Working in the Hamtramck High school cafeteria, I hear a lot more language than I would prefer to hear. Not to mention all the other languages that are spoken in our schools. I believe we have about 30 different nationalities attending our district so it can get rather interesting!
Did you really write your own dictionary during nacation? LOL! I love it! (((HUGS)))
Please refrain from speaking to me in binary code. Or C+ C++ HTML XHTML CSS or anything of the like. I get enough of that at home, thanks.
A thought provoking blog! Thanks!
It's funny how small groups of people develop their own language, too. Like MuttonChops Hubby and one of his good friends from Philly - they have their own lexicon, that I find myself using! They use completely mangled words, mind you, but so appropriate sometimes! And consequently MCH and I develop our own lexicon, to the point where my mother-in-law claims she can't understand the conversations MCH and I have between the 2 of us. So does that mean Little Z will learn a vocabulary that's not "right?" Will his friends then be using these "false" words, consequently changing English in his peer group, or will his kindergarten teacher break him of the habit with humiliation when he finds out half of his vocabulary is made up???
Love,
SoccerSister
I'm new to the blog-really enjoy it.

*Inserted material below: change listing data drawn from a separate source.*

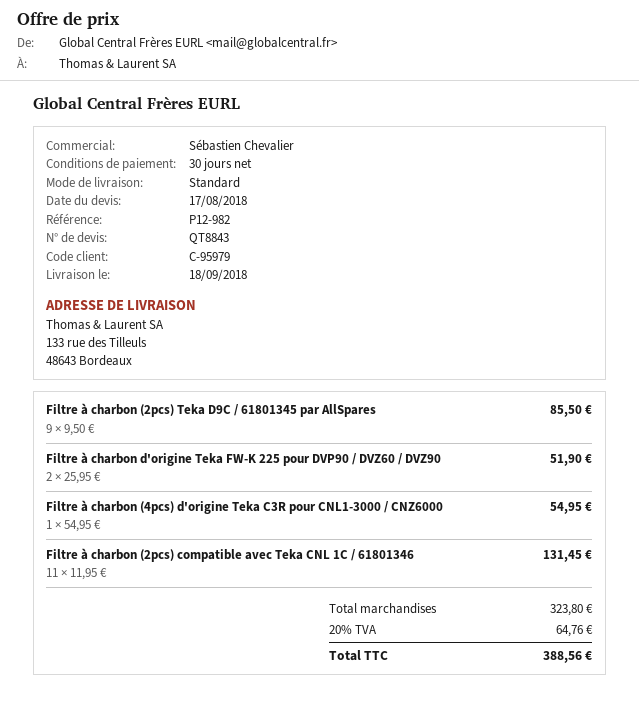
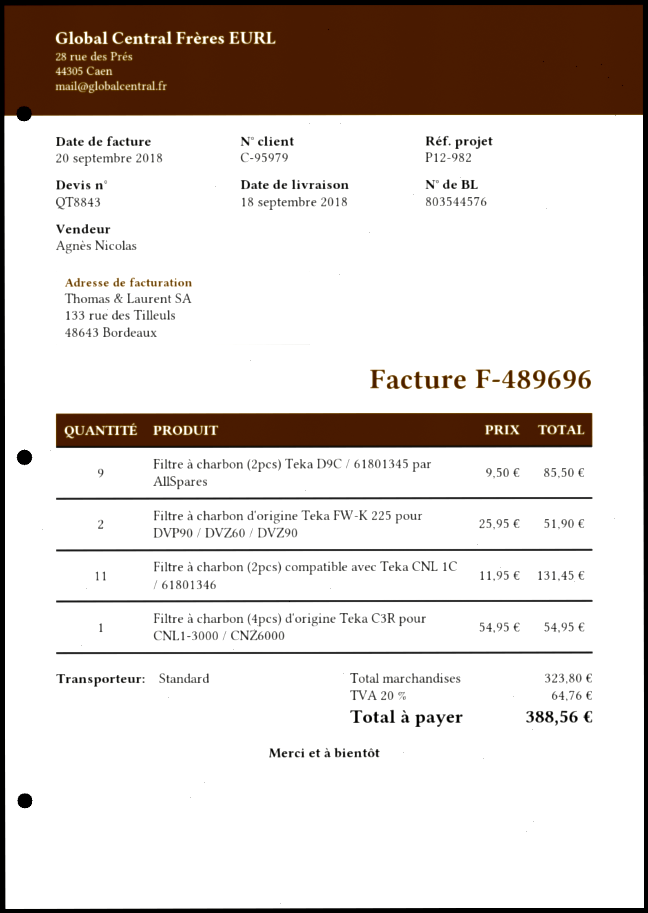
sales rep: Sébastien Chevalier -> Agnès Nicolas

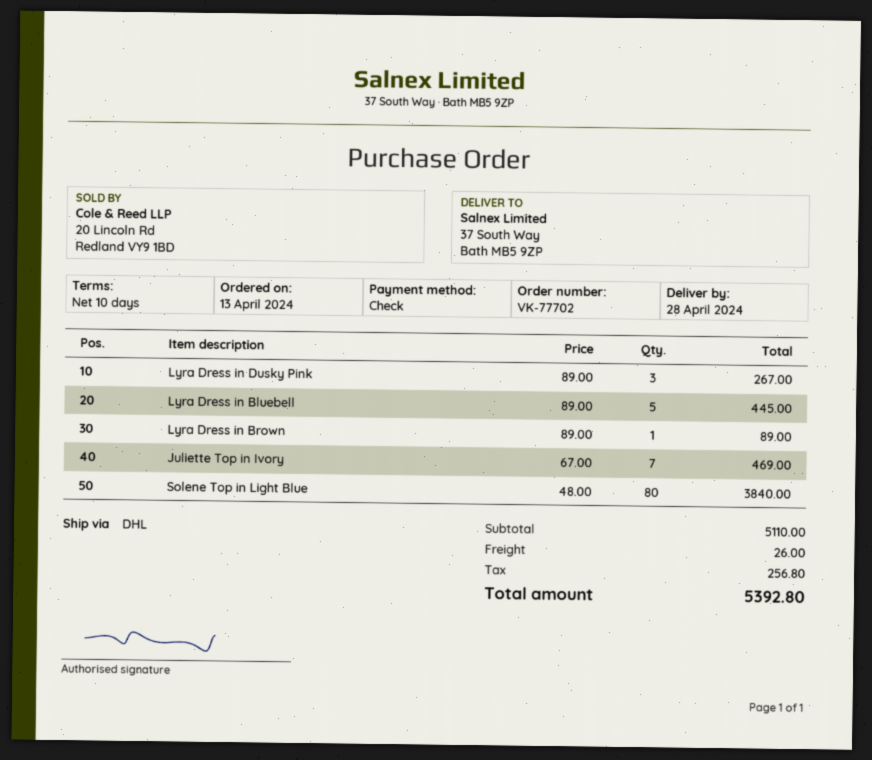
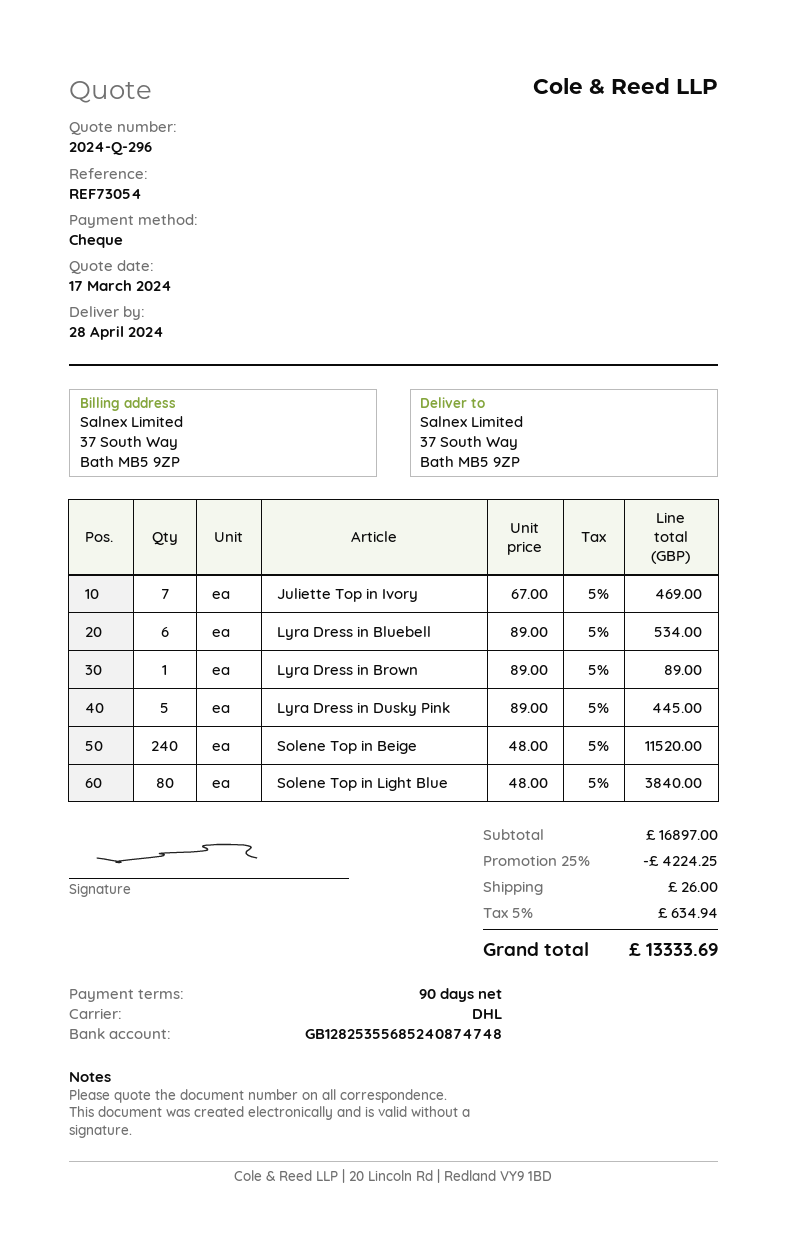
payment terms: 10 days -> 90 days
Lyra Dress in Dusky Pink: 3 x 89.00 = 267.00 -> 5 x 89.00 = 445.00
Lyra Dress in Bluebell: 5 x 89.00 = 445.00 -> 6 x 89.00 = 534.00
Solene Top in Beige: none -> 240 x 48.00 = 11520.00
subtotal: 5110.00 -> 16897.00
discount: none -> 25% = 4224.25
tax: 256.80 -> 634.94
total: 5392.80 -> 13333.69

Great take on the changing nature of language. I remember being taught that you shouldn't start a sentence with "and" or "but." Now that rule seems as dated as vinyl records.
i love it when toddlers start stretching their language abilities. it's like they are learning english as a second language. it's so freaking cute. last night when i picked the kids up, my daughter was like, "i put-a my boots on. i need the help." how can you not laugh?